Maryborough Heritage Centre is a heritage-listed former bank building at 164 Richmond Street. It was designed by George Allen Mansfield and James Cowlishaw and built in 1877 with goldrush wealth for the Bank of New South Wales. It is also known as National Parks and Wildlife Service Headquarters, Post Master General’s Department, and Telecom Building.

The following day was Friday and it was Fraser Coast show day. It seemed everyone in town was at the Maryborough Showgrounds to the west of the city. It was a typical boisterous show with all the usual ingredients. But after a while I became uneasy at so much close contact in these Covid times and went back to town.

This sculpture commemorates the work of Pamela Lyndon Travers, born Helen Lyndon Goff in Maryborough in 1899. P. L.Travers is most famous for the series of Mary Poppins children’s novels. Travers was an actress and journalist whose most abiding creation was the magical English nanny, Mary Poppins, famously played by Julie Andrews in the smash hit 1964 Hollywood film. Walt Disney’s daughters loved the novels when they were children, and Disney spent 20 years trying to purchase the film rights. Travers was an adviser in the production, but disapproved of the watered-down Disney Poppins character. She so hated the animation she ruled out any further adaptations of the series. At the premiere after-party she told Disney “The first thing that has to go is the animation sequence.” Disney replied, “Pamela, the ship has sailed” and walked away. Travers died in England in 1996 aged 96.

On the Saturday I went down to Anzac Park for the weekly local parkrun at 7am. The 5km track takes runners and walkers around the lovely Ululah Lagoon taking the pain off the exertion. The park also houses Maryborough golf club.

I had just enough time for shower and breakfast before getting a lift back to Maryborough West station for the 11.05am train back to Brisbane. This one was the tilt train originating in Rockhampton.

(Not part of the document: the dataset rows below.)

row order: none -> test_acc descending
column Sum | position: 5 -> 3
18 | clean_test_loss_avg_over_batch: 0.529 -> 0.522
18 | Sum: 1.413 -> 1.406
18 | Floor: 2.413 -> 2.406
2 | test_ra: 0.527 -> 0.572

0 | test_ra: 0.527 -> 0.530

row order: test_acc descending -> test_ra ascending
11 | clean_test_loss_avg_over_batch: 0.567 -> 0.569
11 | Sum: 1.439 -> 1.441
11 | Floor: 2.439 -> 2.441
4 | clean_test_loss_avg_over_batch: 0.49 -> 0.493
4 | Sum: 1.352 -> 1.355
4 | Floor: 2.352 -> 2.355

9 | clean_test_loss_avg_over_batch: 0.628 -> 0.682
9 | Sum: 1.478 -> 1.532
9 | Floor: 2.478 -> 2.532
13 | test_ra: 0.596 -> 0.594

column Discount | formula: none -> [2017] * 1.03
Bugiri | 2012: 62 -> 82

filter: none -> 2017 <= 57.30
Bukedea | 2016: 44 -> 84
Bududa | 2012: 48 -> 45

Unlike the trip up, the trip back to Brisbane was in full daylight so I was able to enjoy the scenery. A highlight is Mount Tibrogargan, one of the 13 peaks of the Glass House Mountains. Lieutenant James Cook gave them that name in 1770 because the peaks reminded him of the glass furnaces in his native Yorkshire. The range was formed as molten lava cooled to form hard rock in the cores of volcanoes 26-27 million years ago. Tibrogargan is the third tallest of the peaks. The name comes from the local aboriginal words chibur for flying squirrel and kaiyathin for biting. Tibrogargan was the father of all the other Glass House Mountains except Beerwah, his wife. Tibrogargan saw a rising of the waters from the sea, and called to his son Coonowrin to take his mother Beerwah to a safe place. However Coonowrin failed to do so, and in anger Tibrogargan clubbed himand broke his neck. Tibrogargan is said to have turned his back to face Coonowrin. We turned our backs on Tibrogargan as we tilted effortlessly back to Brisbane.